Procurada pelo Conjur, que questionou o laço familiar entre procurador e advogado do réu, a força-tarefa de Curitiba sustentou que “o advogado Rodrigo Castor de Mattos foi defensor do réu Carlos Alberto Pereira da Costa até 7/10/2014. Posteriormente, quando já era assistido pela Defensoria Pública da União, o réu celebrou acordo de colaboração com o Ministério Público Federal em 27/4/2016, sendo homologado em audiência na data de 6/6/2016.”
Mas há reportagens sobre as revelações feitas pelo delator ao juiz Moro e à Polícia Federal desde 2014. No processo sobre a Labogen, por exemplo, Youssef ficou em silêncio diante de Moro, orientado pelo defensor Antônio Figueiredo Basto, enquanto Carlos Alberto Pereira da Costa decidiu, segundo Rodrigo de Mattos, fazer uma “colaboração espontânea”.
Caso 4 – Saab - Miller
 Membro da força-tarefa da Lava Jato, o procurador Marcelo Miller abandonou a carreira e se mudou para o prestigioso escritório Trech, Rossi e Watanabe que atua na defesa da SAAB-Scania no caso da licitação F-X da FAB (compra de caças). Detalhe: no MPF, Miller foi o principal procurador no processo sobre a FX. Antes disso, Miller atuou na Operação Norbert – que identificou contas da família de Aécio Neves em Liechtenstein.”

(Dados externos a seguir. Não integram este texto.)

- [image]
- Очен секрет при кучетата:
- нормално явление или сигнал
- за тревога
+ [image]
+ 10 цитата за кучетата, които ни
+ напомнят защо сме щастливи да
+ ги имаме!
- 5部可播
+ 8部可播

Miller disse estar afastado da Lava Jato, colaborando apenas eventualmente, desde o segundo semestre de 2016. “O procurador da República deve se dedicar à área de compliance, que trabalha na prevenção de práticas criminosas dentro de empresas. Procurado, ele não quis comentar a saída da instituição”, publicou o Estadão.

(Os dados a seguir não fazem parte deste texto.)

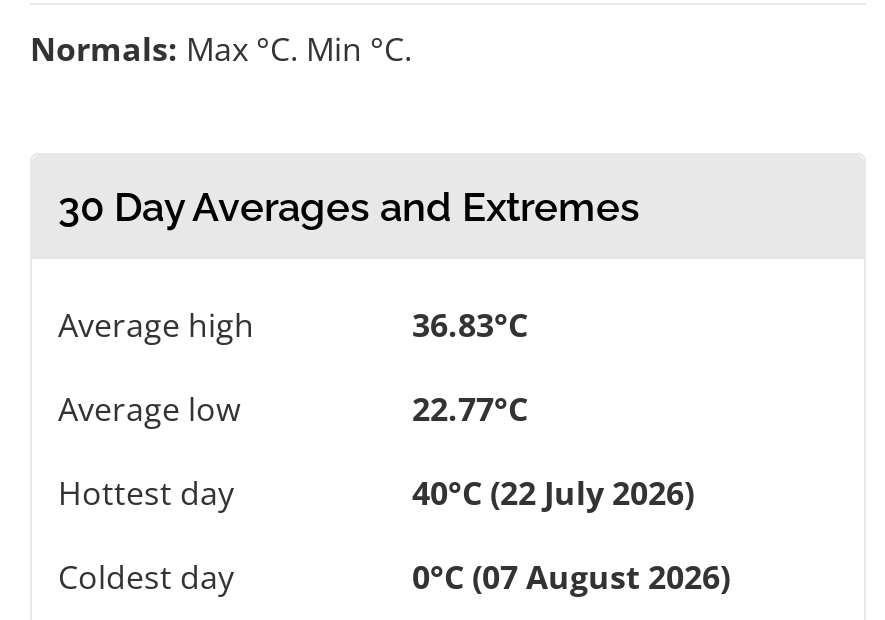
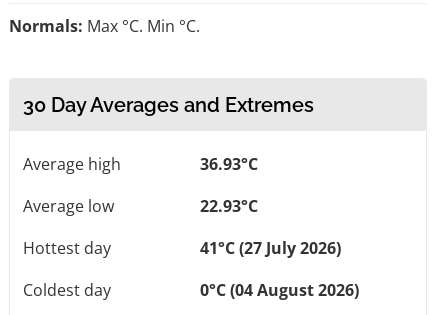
- 36.83°C
+ 36.93°C

- 22.77°C
+ 22.93°C

- 40°C (22 July 2026)
+ 41°C (27 July 2026)

- 0°C (07 August 2026)
+ 0°C (04 August 2026)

Peça 3 – os ensinamentos de Montesquieu
Todo aquele que detém poder tende a dele abusar, até que encontre um limite.
São três os princípios, cada um correspondendo a um governo: o da monarquia é a honra; o da república é a virtude; e o do despotismo é o medo.
Só pode existir liberdade quando não há abuso do poder. 

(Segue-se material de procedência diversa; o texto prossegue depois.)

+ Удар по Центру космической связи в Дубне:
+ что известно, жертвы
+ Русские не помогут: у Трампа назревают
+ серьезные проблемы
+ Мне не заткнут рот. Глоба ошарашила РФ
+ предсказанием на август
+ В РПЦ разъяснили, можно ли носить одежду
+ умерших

O que parece indicar que o poder judiciário sendo essencialmente o intérprete das leis deve ter tão pouca iniciativa e personalidade quanto possível (o juiz é apenas a boca que pronuncia as sentenças da lei, sem moderar sua força ou rigor). Não é o poder de pessoas, é o poder das leis, “teme-se a magistratura e não os magistrados”.
O que o interessa é a rivalidade entre as classes. Esta competição social é a condição do regime moderado porque as diversas classes são capazes de se equilibrar.
Do Procurador da República Ercias Rodrigues de Souza, em encontro da Associação Nacional dos Procuradores da República para discutir “Direito e Democracia”
A democracia moderna não é, simplesmente, representativa, ela é, acima de tudo, participativa. Além de se contar com os fiscais constitucionais, a própria sociedade organizada em conselhos e associações deve exercer, diuturnamente, o controle do exercício do poder de seus representados políticos.



Exatamente neste ponto é preciso voltarmos ao Ministério Público: por não sermos menos democráticos do que o parlamento e, também, por não sermos menos republicanos, deve seguir-se a conclusão de que também devemos contas aos titulares do poder. O certo é que o fato de tomarmos nossas atribuições diretamente do Texto Constitucional, por meio de habilitação em concurso público extremamente dificultoso, não implica sermos detentores de um poder de outra natureza, afinal, todo o poder emana do povo, como sabiamente o diz nossa Constituição, logo em seu começo.